Every line below is to be copied exactly, with the pictures left out.

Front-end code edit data

<<<<

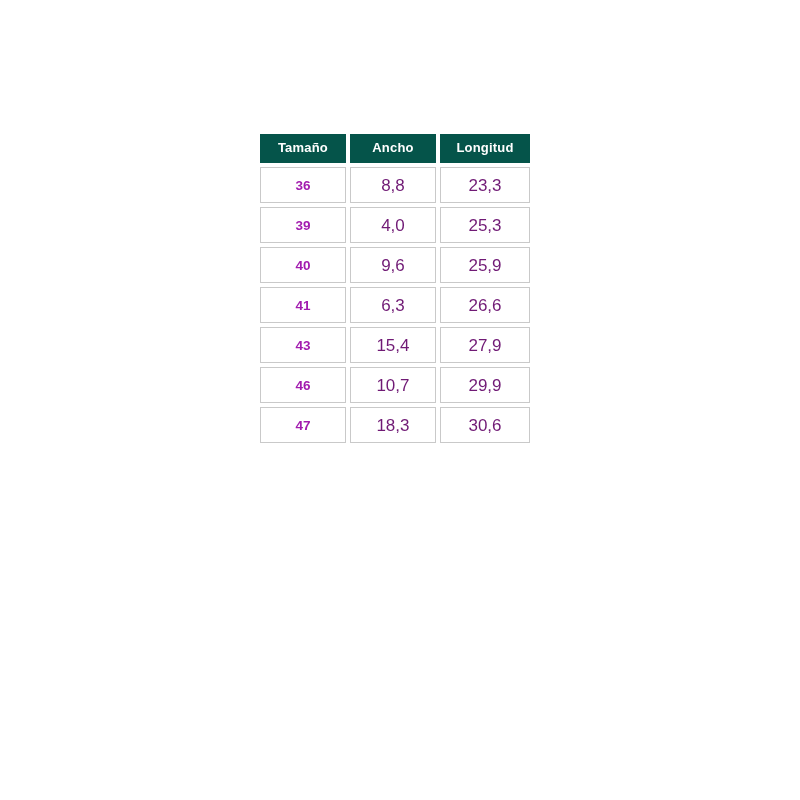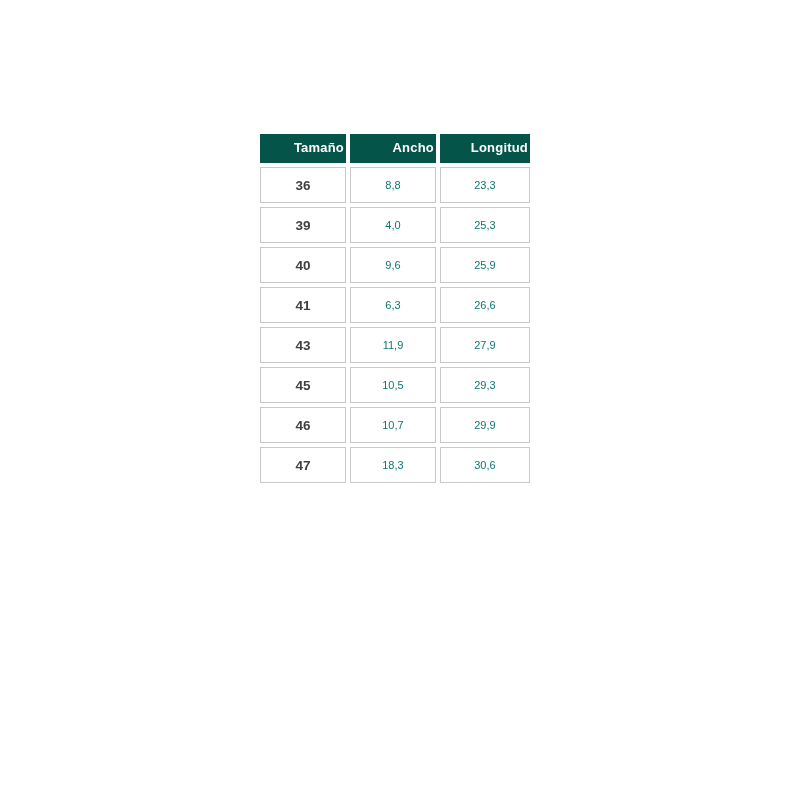--- a/index.html
+++ b/index.html
@@ -40,7 +40,7 @@
     font-size: 13px;
     font-weight: bold;
     letter-spacing: 0.2px;
-    text-align: right;
+    text-align: center;
     padding: 7px 2px 8px 2px;
     border: none;
     line-height: 1.1;

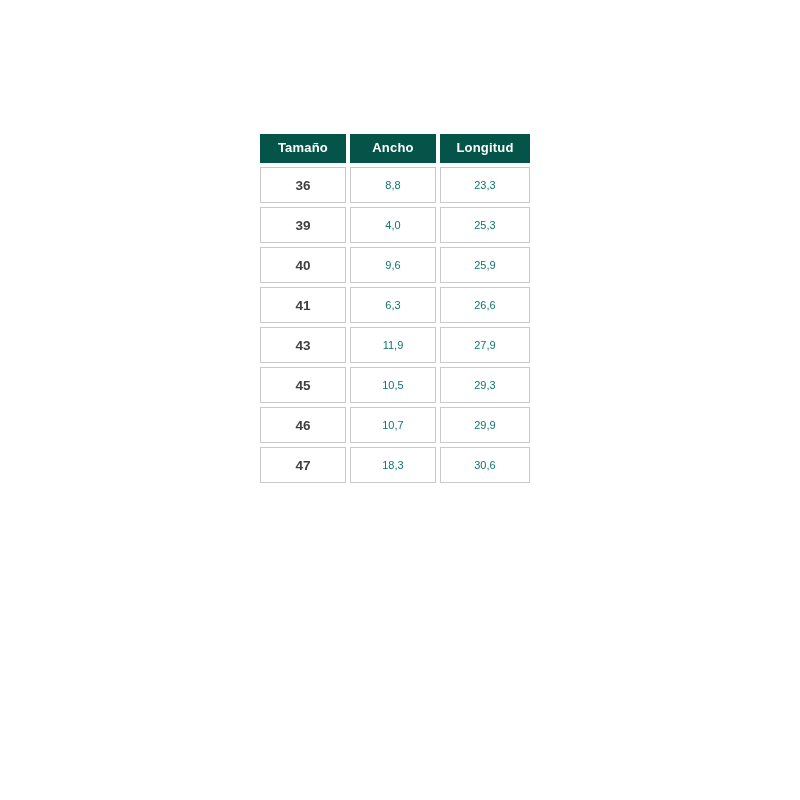--- a/index.html
+++ b/index.html
@@ -60,7 +60,7 @@
   }
 
   table.size-table tbody td.cell-size {
-    color: #404040;
+    color: #a21caf;
     font-weight: bold;
     font-size: 13.5px;
   }

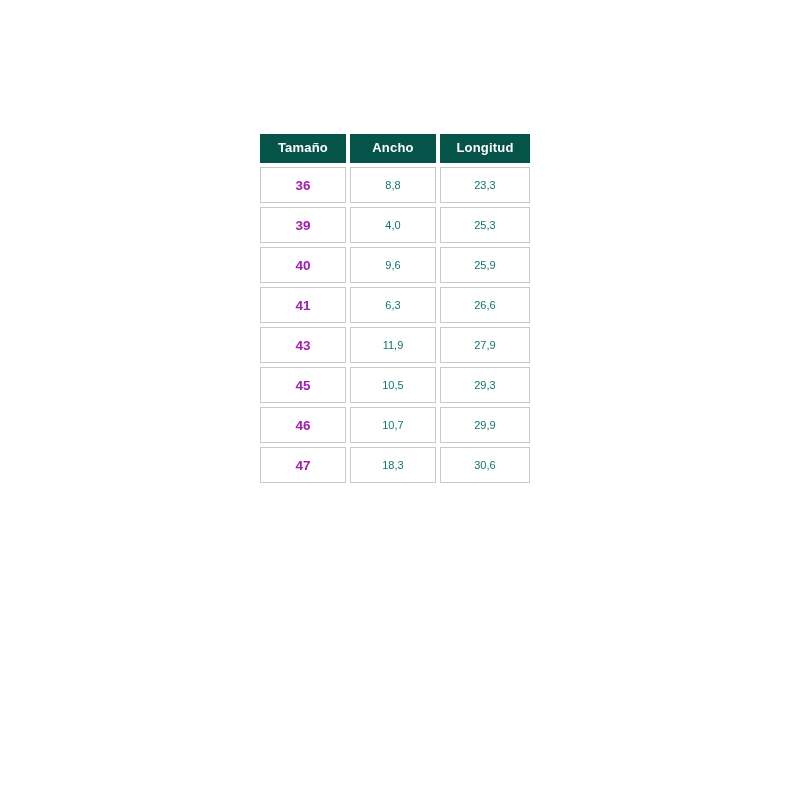--- a/index.html
+++ b/index.html
@@ -54,8 +54,8 @@
     vertical-align: middle;
     height: 34px;
     padding: 0 2px;
-    font-size: 11px;
-    color: #0f766e;
+    font-size: 17px;
+    color: #701a75;
     line-height: 1;
   }
 

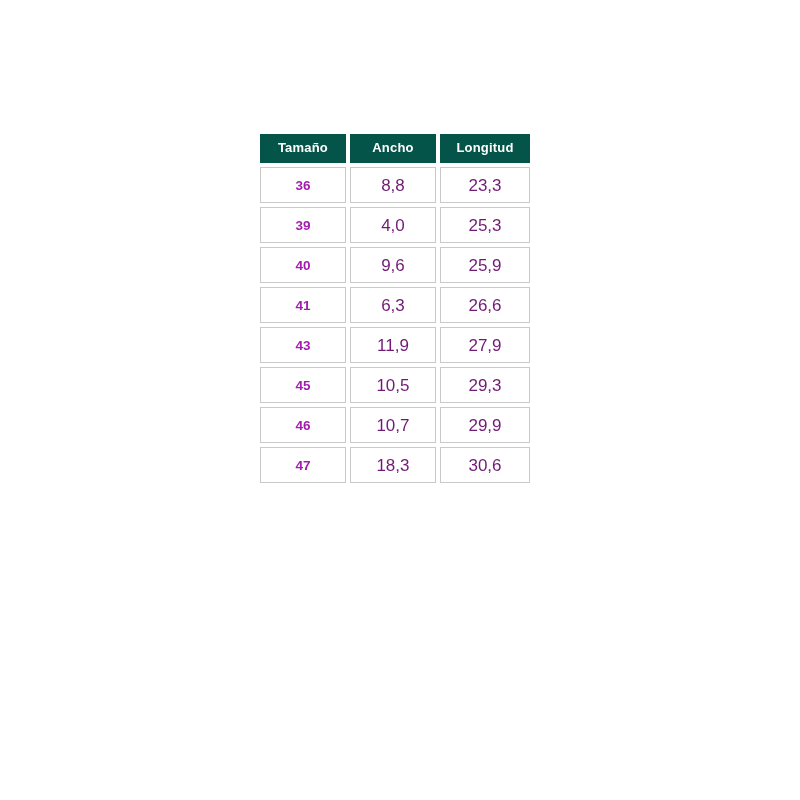--- a/index.html
+++ b/index.html
@@ -105,7 +105,7 @@
         </tr>
         <tr>
           <td class="cell-size">43</td>
-          <td class="cell-width">11,9</td>
+          <td class="cell-width">15,4</td>
           <td class="cell-length">27,9</td>
         </tr>
         <tr>

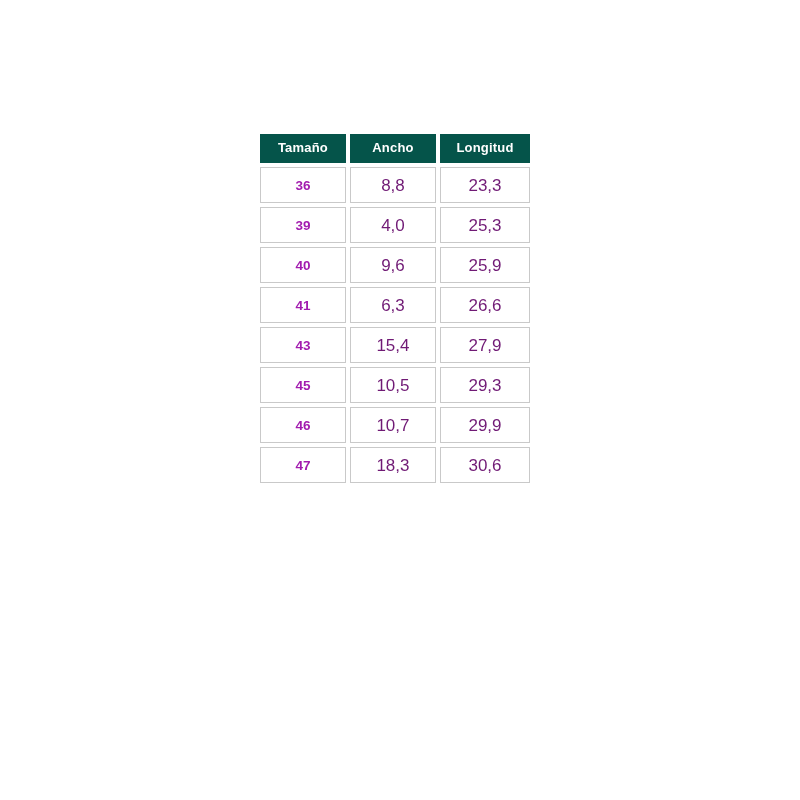--- a/index.html
+++ b/index.html
@@ -109,11 +109,6 @@
           <td class="cell-length">27,9</td>
         </tr>
         <tr>
-          <td class="cell-size">45</td>
-          <td class="cell-width">10,5</td>
-          <td class="cell-length">29,3</td>
-        </tr>
-        <tr>
           <td class="cell-size">46</td>
           <td class="cell-width">10,7</td>
           <td class="cell-length">29,9</td>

>>>>

— OUTPUT OF THE TASK —
--- a/index.html
+++ b/index.html
@@ -40,7 +40,7 @@
     font-size: 13px;
     font-weight: bold;
     letter-spacing: 0.2px;
-    text-align: right;
+    text-align: center;
     padding: 7px 2px 8px 2px;
     border: none;
     line-height: 1.1;

--- a/index.html
+++ b/index.html
@@ -60,7 +60,7 @@
   }
 
   table.size-table tbody td.cell-size {
-    color: #404040;
+    color: #a21caf;
     font-weight: bold;
     font-size: 13.5px;
   }

--- a/index.html
+++ b/index.html
@@ -54,8 +54,8 @@
     vertical-align: middle;
     height: 34px;
     padding: 0 2px;
-    font-size: 11px;
-    color: #0f766e;
+    font-size: 17px;
+    color: #701a75;
     line-height: 1;
   }
 

--- a/index.html
+++ b/index.html
@@ -105,7 +105,7 @@
         </tr>
         <tr>
           <td class="cell-size">43</td>
-          <td class="cell-width">11,9</td>
+          <td class="cell-width">15,4</td>
           <td class="cell-length">27,9</td>
         </tr>
         <tr>

--- a/index.html
+++ b/index.html
@@ -109,11 +109,6 @@
           <td class="cell-length">27,9</td>
         </tr>
         <tr>
-          <td class="cell-size">45</td>
-          <td class="cell-width">10,5</td>
-          <td class="cell-length">29,3</td>
-        </tr>
-        <tr>
           <td class="cell-size">46</td>
           <td class="cell-width">10,7</td>
           <td class="cell-length">29,9</td>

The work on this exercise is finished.